**Action item**.
The listing below is the input. Say how many of its lines contain "基本不会对环境产生影响", giving the number alone.

**Records for the exercise**.
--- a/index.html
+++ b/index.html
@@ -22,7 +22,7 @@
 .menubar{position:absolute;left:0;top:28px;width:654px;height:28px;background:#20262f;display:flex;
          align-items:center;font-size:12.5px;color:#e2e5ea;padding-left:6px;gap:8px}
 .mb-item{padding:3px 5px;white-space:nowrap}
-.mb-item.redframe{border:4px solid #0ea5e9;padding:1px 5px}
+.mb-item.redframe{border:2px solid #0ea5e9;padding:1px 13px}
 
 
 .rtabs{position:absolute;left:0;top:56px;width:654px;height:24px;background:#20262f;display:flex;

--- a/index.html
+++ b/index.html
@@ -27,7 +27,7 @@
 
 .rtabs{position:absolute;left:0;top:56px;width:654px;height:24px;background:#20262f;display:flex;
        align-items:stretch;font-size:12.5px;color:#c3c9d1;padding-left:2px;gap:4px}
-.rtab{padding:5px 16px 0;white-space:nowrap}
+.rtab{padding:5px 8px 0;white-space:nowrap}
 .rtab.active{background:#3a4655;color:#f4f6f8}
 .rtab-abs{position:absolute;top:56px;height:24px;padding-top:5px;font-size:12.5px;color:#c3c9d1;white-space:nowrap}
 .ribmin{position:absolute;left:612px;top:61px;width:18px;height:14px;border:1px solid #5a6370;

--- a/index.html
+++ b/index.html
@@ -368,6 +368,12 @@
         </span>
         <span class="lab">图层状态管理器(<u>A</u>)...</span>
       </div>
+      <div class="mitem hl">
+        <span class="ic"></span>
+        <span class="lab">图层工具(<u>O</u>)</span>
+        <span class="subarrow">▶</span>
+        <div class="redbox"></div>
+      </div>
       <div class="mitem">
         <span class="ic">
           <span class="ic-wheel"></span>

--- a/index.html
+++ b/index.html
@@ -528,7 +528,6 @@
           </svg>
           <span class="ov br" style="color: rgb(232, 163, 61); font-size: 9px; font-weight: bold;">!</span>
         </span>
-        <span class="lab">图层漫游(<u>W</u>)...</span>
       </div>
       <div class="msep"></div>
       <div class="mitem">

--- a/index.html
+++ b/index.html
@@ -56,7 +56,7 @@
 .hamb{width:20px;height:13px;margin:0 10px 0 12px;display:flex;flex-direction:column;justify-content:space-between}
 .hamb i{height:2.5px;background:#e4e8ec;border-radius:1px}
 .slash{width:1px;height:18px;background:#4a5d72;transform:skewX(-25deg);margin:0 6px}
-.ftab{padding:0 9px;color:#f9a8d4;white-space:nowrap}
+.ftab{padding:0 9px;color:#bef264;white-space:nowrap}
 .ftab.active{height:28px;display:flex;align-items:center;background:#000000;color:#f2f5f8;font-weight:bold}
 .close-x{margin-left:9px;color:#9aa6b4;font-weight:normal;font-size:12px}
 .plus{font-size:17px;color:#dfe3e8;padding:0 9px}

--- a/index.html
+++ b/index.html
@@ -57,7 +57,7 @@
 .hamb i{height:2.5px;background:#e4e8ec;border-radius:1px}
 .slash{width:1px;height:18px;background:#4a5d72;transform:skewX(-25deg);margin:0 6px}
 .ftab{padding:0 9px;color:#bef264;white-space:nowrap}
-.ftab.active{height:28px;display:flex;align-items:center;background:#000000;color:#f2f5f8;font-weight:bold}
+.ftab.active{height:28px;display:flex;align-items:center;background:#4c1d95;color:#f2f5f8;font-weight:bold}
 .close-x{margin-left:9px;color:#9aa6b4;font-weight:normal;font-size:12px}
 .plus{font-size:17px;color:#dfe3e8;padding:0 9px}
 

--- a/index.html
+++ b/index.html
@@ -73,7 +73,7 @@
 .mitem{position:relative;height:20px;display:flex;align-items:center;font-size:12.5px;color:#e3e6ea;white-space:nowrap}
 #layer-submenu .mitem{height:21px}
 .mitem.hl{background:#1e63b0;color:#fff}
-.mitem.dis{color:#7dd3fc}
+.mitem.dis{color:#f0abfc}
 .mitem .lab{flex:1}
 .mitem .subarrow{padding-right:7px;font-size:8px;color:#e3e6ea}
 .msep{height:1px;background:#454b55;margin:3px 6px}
---
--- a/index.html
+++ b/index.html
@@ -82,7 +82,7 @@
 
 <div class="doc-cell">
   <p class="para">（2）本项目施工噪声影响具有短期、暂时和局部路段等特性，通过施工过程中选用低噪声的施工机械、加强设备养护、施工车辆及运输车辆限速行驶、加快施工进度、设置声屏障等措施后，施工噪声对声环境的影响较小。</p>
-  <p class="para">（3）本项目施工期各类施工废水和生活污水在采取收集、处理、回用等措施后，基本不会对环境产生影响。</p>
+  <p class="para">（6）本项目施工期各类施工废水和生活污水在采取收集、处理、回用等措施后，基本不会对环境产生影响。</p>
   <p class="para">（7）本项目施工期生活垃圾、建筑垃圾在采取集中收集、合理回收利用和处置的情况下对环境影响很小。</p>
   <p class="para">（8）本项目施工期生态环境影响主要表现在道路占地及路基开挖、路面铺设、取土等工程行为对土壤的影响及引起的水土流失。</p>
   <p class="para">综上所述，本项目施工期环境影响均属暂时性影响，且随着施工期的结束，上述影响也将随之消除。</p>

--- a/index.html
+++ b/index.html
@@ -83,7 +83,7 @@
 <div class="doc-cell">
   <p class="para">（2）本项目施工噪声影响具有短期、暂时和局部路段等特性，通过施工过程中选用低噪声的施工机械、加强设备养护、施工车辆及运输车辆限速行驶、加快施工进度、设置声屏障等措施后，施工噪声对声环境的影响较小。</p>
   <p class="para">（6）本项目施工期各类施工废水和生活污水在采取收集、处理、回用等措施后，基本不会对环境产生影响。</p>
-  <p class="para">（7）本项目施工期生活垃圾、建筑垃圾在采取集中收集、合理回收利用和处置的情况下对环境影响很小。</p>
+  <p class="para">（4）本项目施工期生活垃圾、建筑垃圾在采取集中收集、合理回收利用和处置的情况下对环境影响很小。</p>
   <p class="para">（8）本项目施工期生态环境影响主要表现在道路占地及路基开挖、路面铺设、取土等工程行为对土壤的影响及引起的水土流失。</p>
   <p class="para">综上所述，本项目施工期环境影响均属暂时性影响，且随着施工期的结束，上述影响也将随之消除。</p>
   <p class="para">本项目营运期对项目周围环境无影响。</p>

**Task response**.
3